- DATA TO USE:

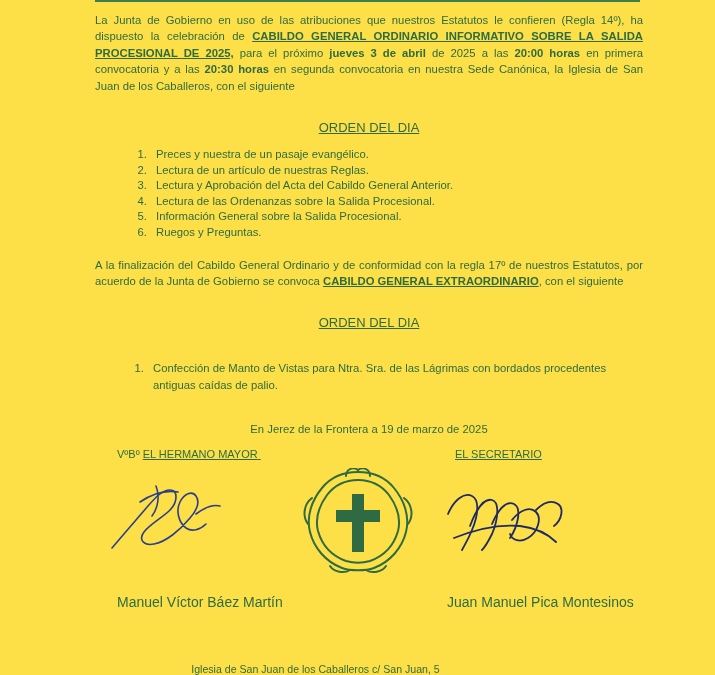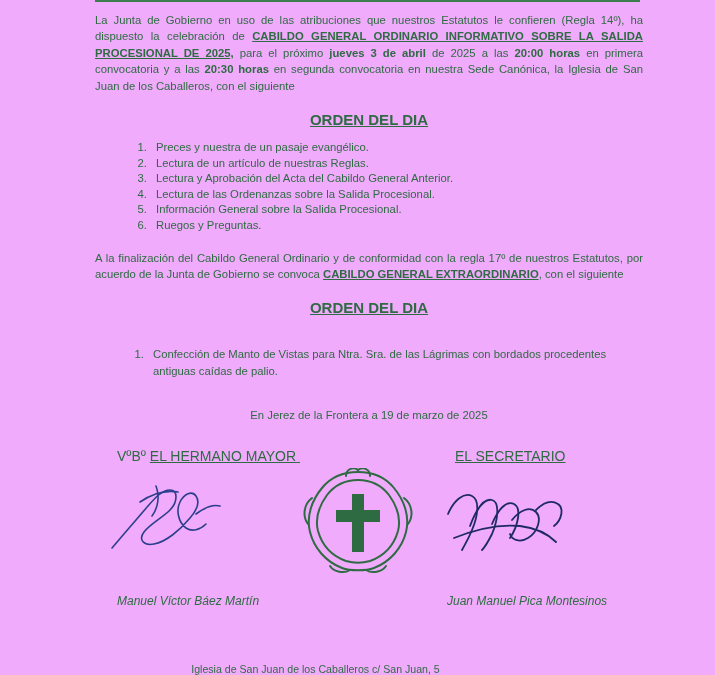--- a/index.html
+++ b/index.html
@@ -11,21 +11,21 @@
     width: 715px;
     height: 675px;
     overflow: hidden;
     font-family: "Liberation Sans", sans-serif;
     color: #2e6b3e;
   }
   .page {
     position: relative;
     width: 715px;
     height: 675px;
-    background: #f0abfc;
+    background: #fde047;
   }
   .topline {
     position: absolute;
     left: 95px;
     top: 0px;
     width: 545px;
     height: 2px;
     background: #3b7d4f;
   }
   .content {
@@ -42,25 +42,25 @@
     margin: 0;
   }
   .para.sp {
     margin-top: 16px;
   }
   b, .b { font-weight: bold; }
   .bu { font-weight: bold; text-decoration: underline; }
 
   .orden {
     text-align: center;
-    font-size: 15px;
-    font-weight: bold;
+    font-size: 13px;
+    font-weight: normal;
     text-decoration: underline;
     color: #2f6b42;
-    margin-top: 17px;
+    margin-top: 26px;
   }
   ol.list {
     margin: 12px 0 0 0;
     padding-left: 55px;
     font-size: 11.3px;
     line-height: 15.6px;
     color: #2f6b42;
   }
   ol.list li {
     padding-left: 6px;
@@ -80,40 +80,39 @@
   }
   .sigrow {
     position: absolute;
     left: 95px;
     top: 448px;
     width: 548px;
     height: 20px;
   }
   .sig-label {
     position: absolute;
-    font-size: 14px;
+    font-size: 11px;
     color: #2f6b42;
     white-space: nowrap;
   }
   .sig-label.left { left: 22px; top: 0; }
   .sig-label.right { left: 360px; top: 0; }
   .sig-label .u2 { text-decoration: underline; }
 
   .namerow {
     position: absolute;
     left: 95px;
     top: 594px;
     width: 548px;
   }
   .name {
     position: absolute;
-    font-size: 12px;
+    font-size: 14px;
     color: #2f6b42;
     white-space: nowrap;
-    font-style: italic;
   }
   .name.left { left: 22px; }
   .name.right { left: 352px; }
 
   .footer {
     position: absolute;
     left: 0;
     top: 663px;
     width: 631px;
     text-align: center;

- EXERCISE GOAL: All entries are to be duplicated exactly, with the pictures left out.

- SOLUTION:
--- a/index.html
+++ b/index.html
@@ -11,21 +11,21 @@
     width: 715px;
     height: 675px;
     overflow: hidden;
     font-family: "Liberation Sans", sans-serif;
     color: #2e6b3e;
   }
   .page {
     position: relative;
     width: 715px;
     height: 675px;
-    background: #f0abfc;
+    background: #fde047;
   }
   .topline {
     position: absolute;
     left: 95px;
     top: 0px;
     width: 545px;
     height: 2px;
     background: #3b7d4f;
   }
   .content {
@@ -42,25 +42,25 @@
     margin: 0;
   }
   .para.sp {
     margin-top: 16px;
   }
   b, .b { font-weight: bold; }
   .bu { font-weight: bold; text-decoration: underline; }
 
   .orden {
     text-align: center;
-    font-size: 15px;
-    font-weight: bold;
+    font-size: 13px;
+    font-weight: normal;
     text-decoration: underline;
     color: #2f6b42;
-    margin-top: 17px;
+    margin-top: 26px;
   }
   ol.list {
     margin: 12px 0 0 0;
     padding-left: 55px;
     font-size: 11.3px;
     line-height: 15.6px;
     color: #2f6b42;
   }
   ol.list li {
     padding-left: 6px;
@@ -80,40 +80,39 @@
   }
   .sigrow {
     position: absolute;
     left: 95px;
     top: 448px;
     width: 548px;
     height: 20px;
   }
   .sig-label {
     position: absolute;
-    font-size: 14px;
+    font-size: 11px;
     color: #2f6b42;
     white-space: nowrap;
   }
   .sig-label.left { left: 22px; top: 0; }
   .sig-label.right { left: 360px; top: 0; }
   .sig-label .u2 { text-decoration: underline; }
 
   .namerow {
     position: absolute;
     left: 95px;
     top: 594px;
     width: 548px;
   }
   .name {
     position: absolute;
-    font-size: 12px;
+    font-size: 14px;
     color: #2f6b42;
     white-space: nowrap;
-    font-style: italic;
   }
   .name.left { left: 22px; }
   .name.right { left: 352px; }
 
   .footer {
     position: absolute;
     left: 0;
     top: 663px;
     width: 631px;
     text-align: center;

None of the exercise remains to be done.